*** Begin section ***
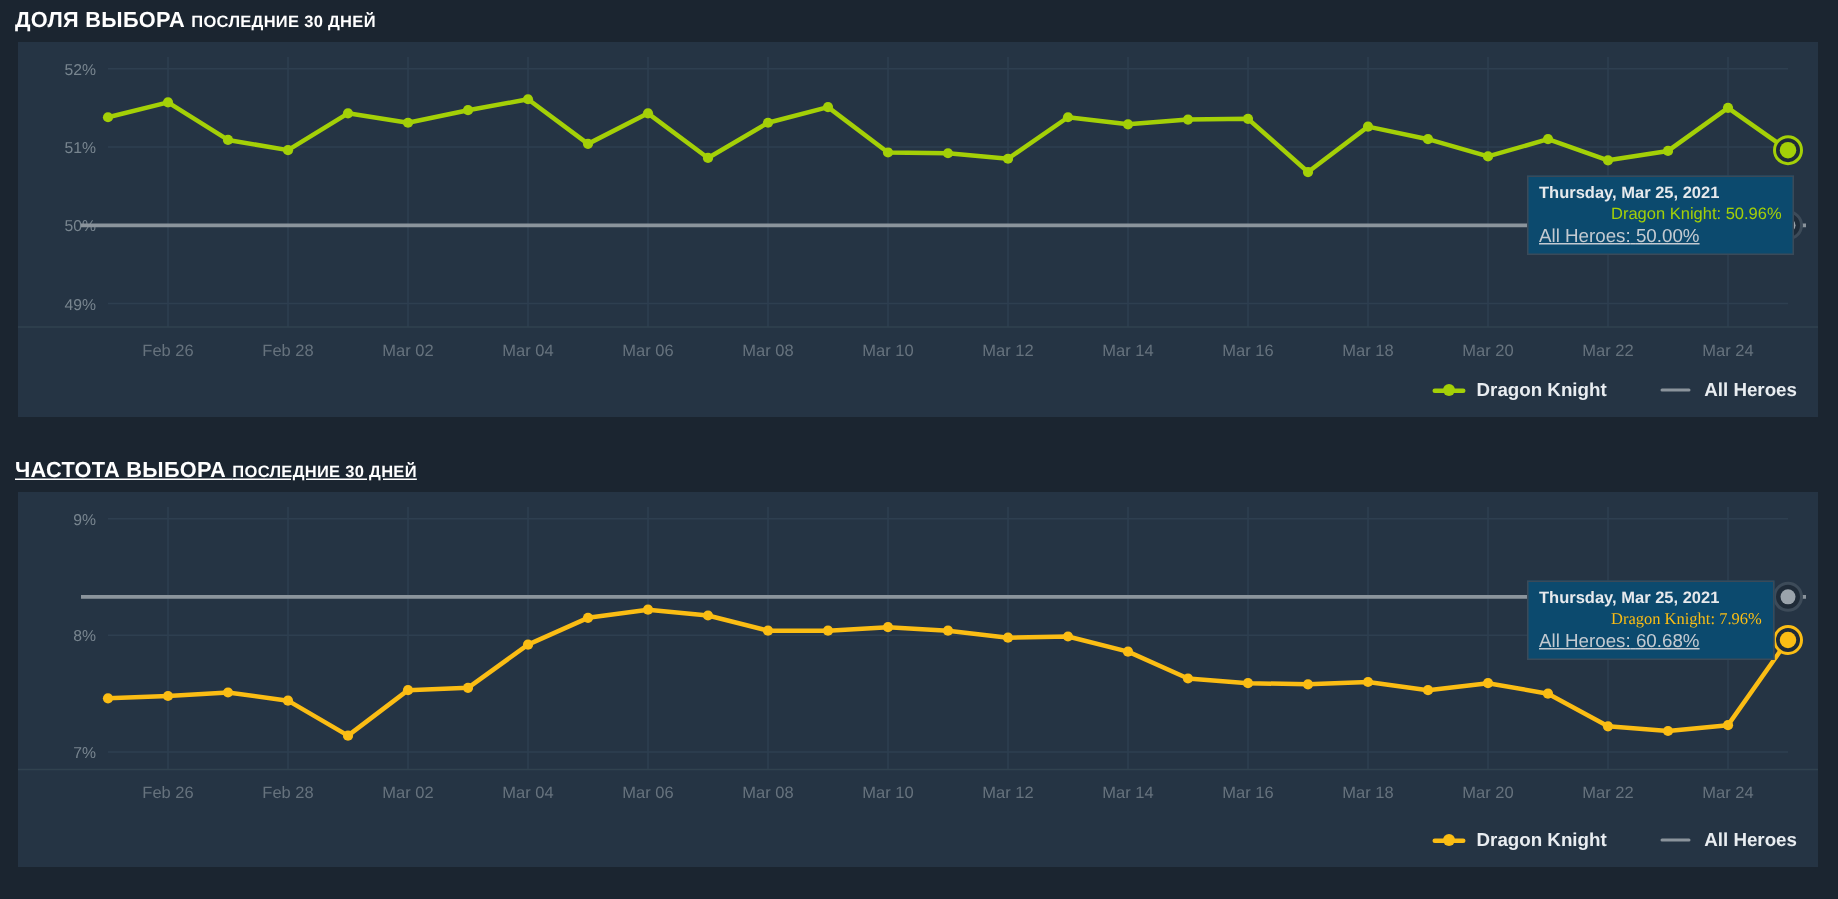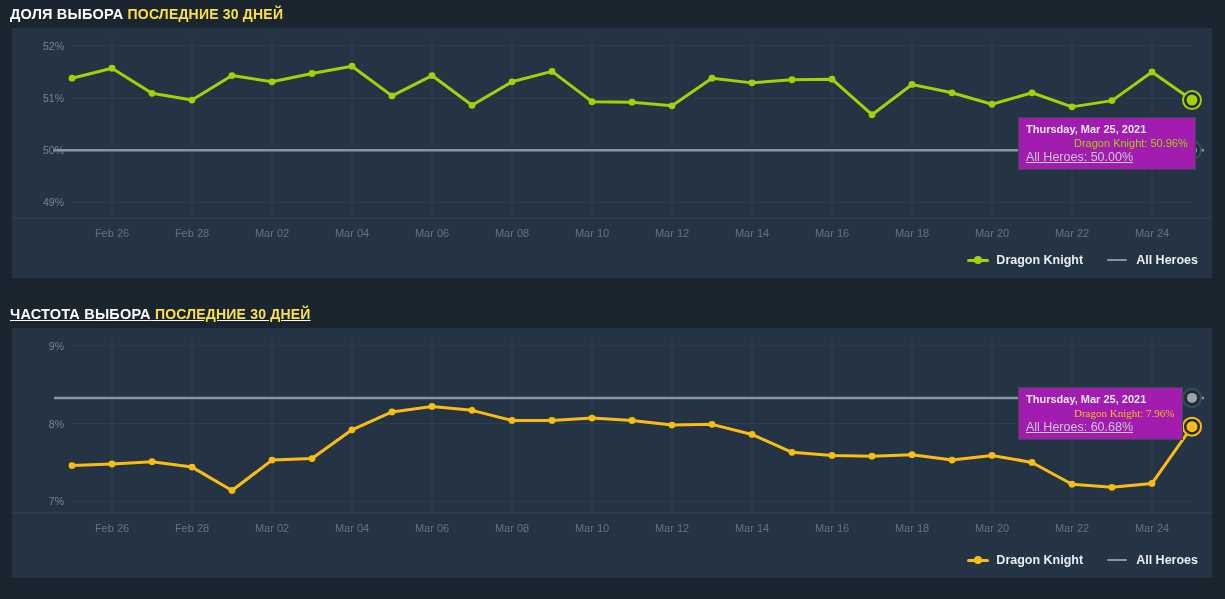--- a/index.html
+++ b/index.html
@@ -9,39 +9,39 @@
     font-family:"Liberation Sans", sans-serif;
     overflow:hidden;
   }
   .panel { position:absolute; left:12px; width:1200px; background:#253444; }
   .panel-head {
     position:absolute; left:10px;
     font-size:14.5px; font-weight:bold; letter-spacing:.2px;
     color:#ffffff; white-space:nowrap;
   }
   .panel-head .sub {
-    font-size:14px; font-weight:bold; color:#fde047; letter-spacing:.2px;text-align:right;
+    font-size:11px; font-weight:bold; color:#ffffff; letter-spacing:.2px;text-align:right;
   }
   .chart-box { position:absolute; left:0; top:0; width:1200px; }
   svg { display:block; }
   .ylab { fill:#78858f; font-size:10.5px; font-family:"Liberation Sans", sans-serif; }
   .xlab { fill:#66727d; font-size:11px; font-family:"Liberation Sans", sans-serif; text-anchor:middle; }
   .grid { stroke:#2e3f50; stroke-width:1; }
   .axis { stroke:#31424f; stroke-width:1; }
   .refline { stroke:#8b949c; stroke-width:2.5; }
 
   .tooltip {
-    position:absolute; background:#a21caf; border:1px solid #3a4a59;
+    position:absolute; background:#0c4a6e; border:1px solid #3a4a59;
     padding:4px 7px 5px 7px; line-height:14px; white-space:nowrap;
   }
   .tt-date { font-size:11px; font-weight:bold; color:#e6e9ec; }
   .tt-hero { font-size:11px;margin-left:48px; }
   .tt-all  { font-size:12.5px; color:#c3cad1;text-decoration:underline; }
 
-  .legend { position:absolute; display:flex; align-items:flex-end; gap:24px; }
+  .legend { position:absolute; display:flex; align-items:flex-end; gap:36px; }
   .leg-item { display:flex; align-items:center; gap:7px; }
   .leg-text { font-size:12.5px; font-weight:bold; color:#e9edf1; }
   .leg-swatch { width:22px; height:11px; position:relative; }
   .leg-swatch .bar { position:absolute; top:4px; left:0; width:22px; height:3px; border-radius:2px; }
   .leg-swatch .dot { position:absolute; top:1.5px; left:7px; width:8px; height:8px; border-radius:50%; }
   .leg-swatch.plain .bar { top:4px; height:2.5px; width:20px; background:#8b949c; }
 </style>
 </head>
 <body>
*** End section ***
TASK INSTRUCTIONS:
Give the records again exactly, without pictures.

TASK SOLUTION:
--- a/index.html
+++ b/index.html
@@ -9,39 +9,39 @@
     font-family:"Liberation Sans", sans-serif;
     overflow:hidden;
   }
   .panel { position:absolute; left:12px; width:1200px; background:#253444; }
   .panel-head {
     position:absolute; left:10px;
     font-size:14.5px; font-weight:bold; letter-spacing:.2px;
     color:#ffffff; white-space:nowrap;
   }
   .panel-head .sub {
-    font-size:14px; font-weight:bold; color:#fde047; letter-spacing:.2px;text-align:right;
+    font-size:11px; font-weight:bold; color:#ffffff; letter-spacing:.2px;text-align:right;
   }
   .chart-box { position:absolute; left:0; top:0; width:1200px; }
   svg { display:block; }
   .ylab { fill:#78858f; font-size:10.5px; font-family:"Liberation Sans", sans-serif; }
   .xlab { fill:#66727d; font-size:11px; font-family:"Liberation Sans", sans-serif; text-anchor:middle; }
   .grid { stroke:#2e3f50; stroke-width:1; }
   .axis { stroke:#31424f; stroke-width:1; }
   .refline { stroke:#8b949c; stroke-width:2.5; }
 
   .tooltip {
-    position:absolute; background:#a21caf; border:1px solid #3a4a59;
+    position:absolute; background:#0c4a6e; border:1px solid #3a4a59;
     padding:4px 7px 5px 7px; line-height:14px; white-space:nowrap;
   }
   .tt-date { font-size:11px; font-weight:bold; color:#e6e9ec; }
   .tt-hero { font-size:11px;margin-left:48px; }
   .tt-all  { font-size:12.5px; color:#c3cad1;text-decoration:underline; }
 
-  .legend { position:absolute; display:flex; align-items:flex-end; gap:24px; }
+  .legend { position:absolute; display:flex; align-items:flex-end; gap:36px; }
   .leg-item { display:flex; align-items:center; gap:7px; }
   .leg-text { font-size:12.5px; font-weight:bold; color:#e9edf1; }
   .leg-swatch { width:22px; height:11px; position:relative; }
   .leg-swatch .bar { position:absolute; top:4px; left:0; width:22px; height:3px; border-radius:2px; }
   .leg-swatch .dot { position:absolute; top:1.5px; left:7px; width:8px; height:8px; border-radius:50%; }
   .leg-swatch.plain .bar { top:4px; height:2.5px; width:20px; background:#8b949c; }
 </style>
 </head>
 <body>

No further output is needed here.